= Beginning of Section =

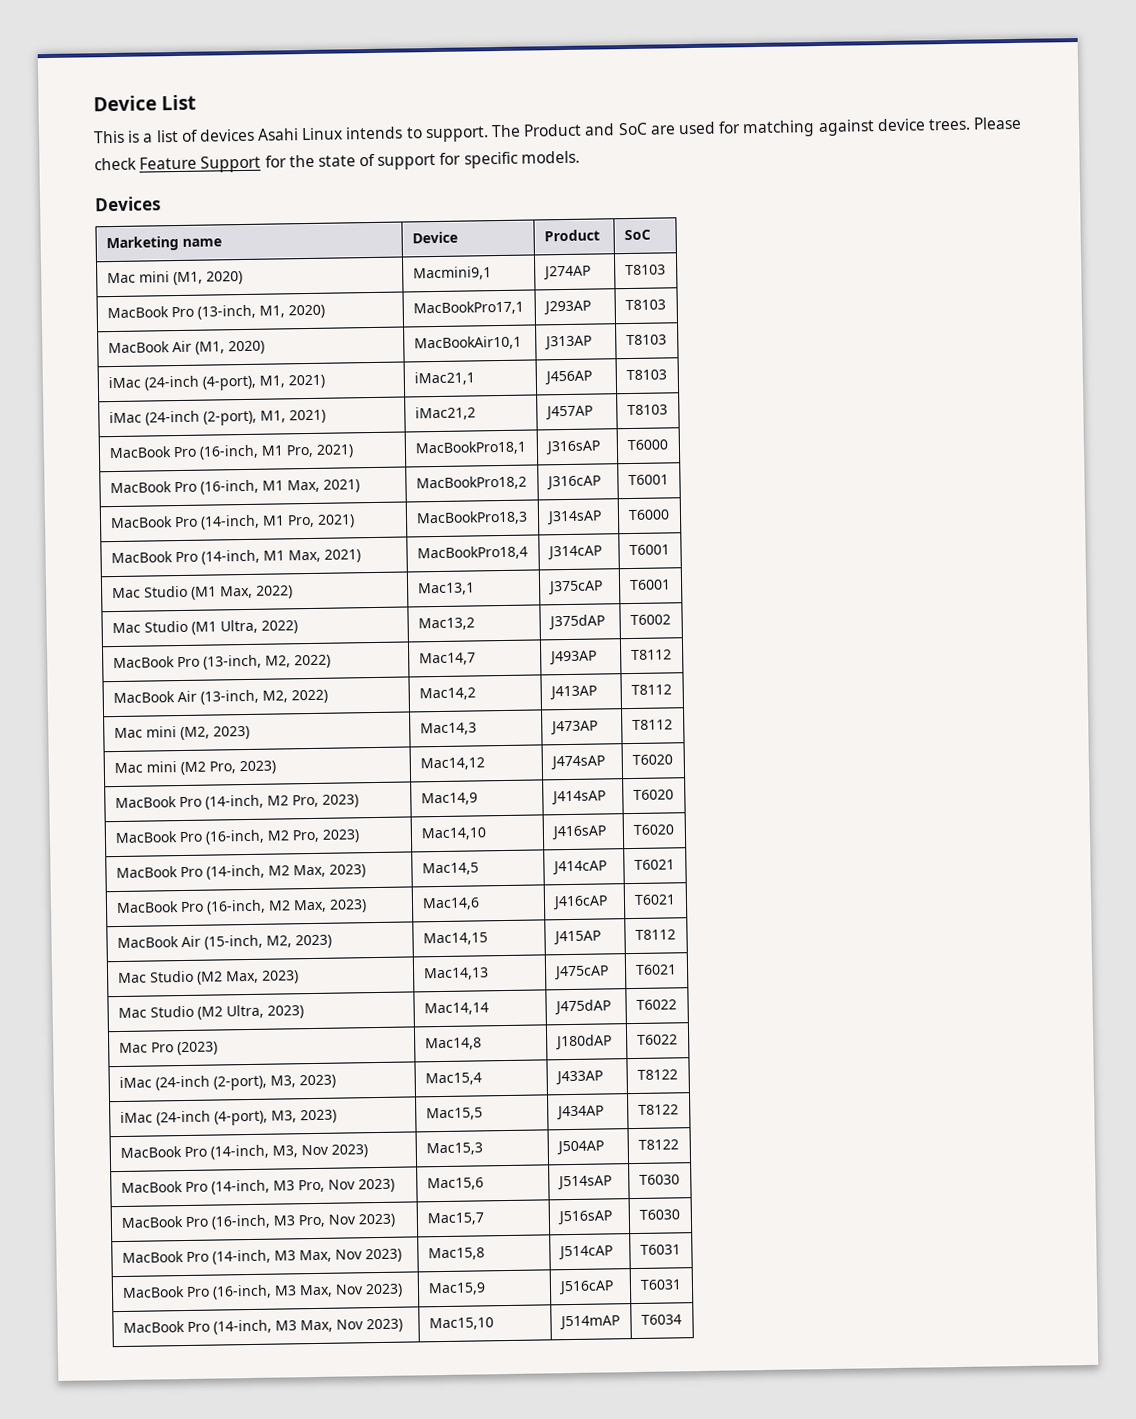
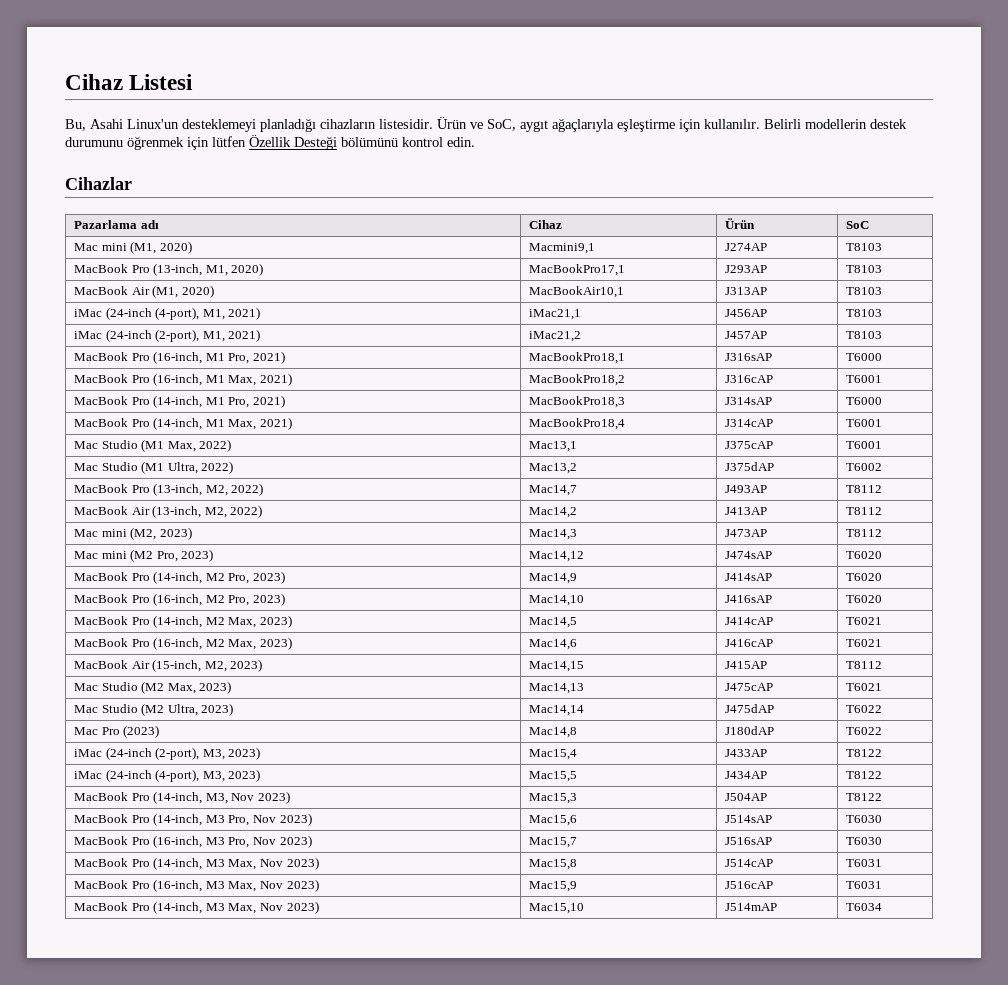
- Device List
- This is a list of devices Asahi Linux intends to support. The Product and SoC are used for matching against device trees. Please check Feature Support for the state of support for specific models.
- Devices
- Marketing name | Device | Product | SoC
+ Cihaz Listesi
+ Bu, Asahi Linux'un desteklemeyi planladığı cihazların listesidir. Ürün ve SoC, aygıt ağaçlarıyla eşleştirme için kullanılır. Belirli modellerin destek durumunu öğrenmek için lütfen Özellik Desteği bölümünü kontrol edin.
+ Cihazlar
+ Pazarlama adı | Cihaz | Ürün | SoC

= End of Section =

Produce an exact reprint of the entries, dropping the images.

◆ **Response to this exercise**:
- Device List
- This is a list of devices Asahi Linux intends to support. The Product and SoC are used for matching against device trees. Please check Feature Support for the state of support for specific models.
- Devices
- Marketing name | Device | Product | SoC
+ Cihaz Listesi
+ Bu, Asahi Linux'un desteklemeyi planladığı cihazların listesidir. Ürün ve SoC, aygıt ağaçlarıyla eşleştirme için kullanılır. Belirli modellerin destek durumunu öğrenmek için lütfen Özellik Desteği bölümünü kontrol edin.
+ Cihazlar
+ Pazarlama adı | Cihaz | Ürün | SoC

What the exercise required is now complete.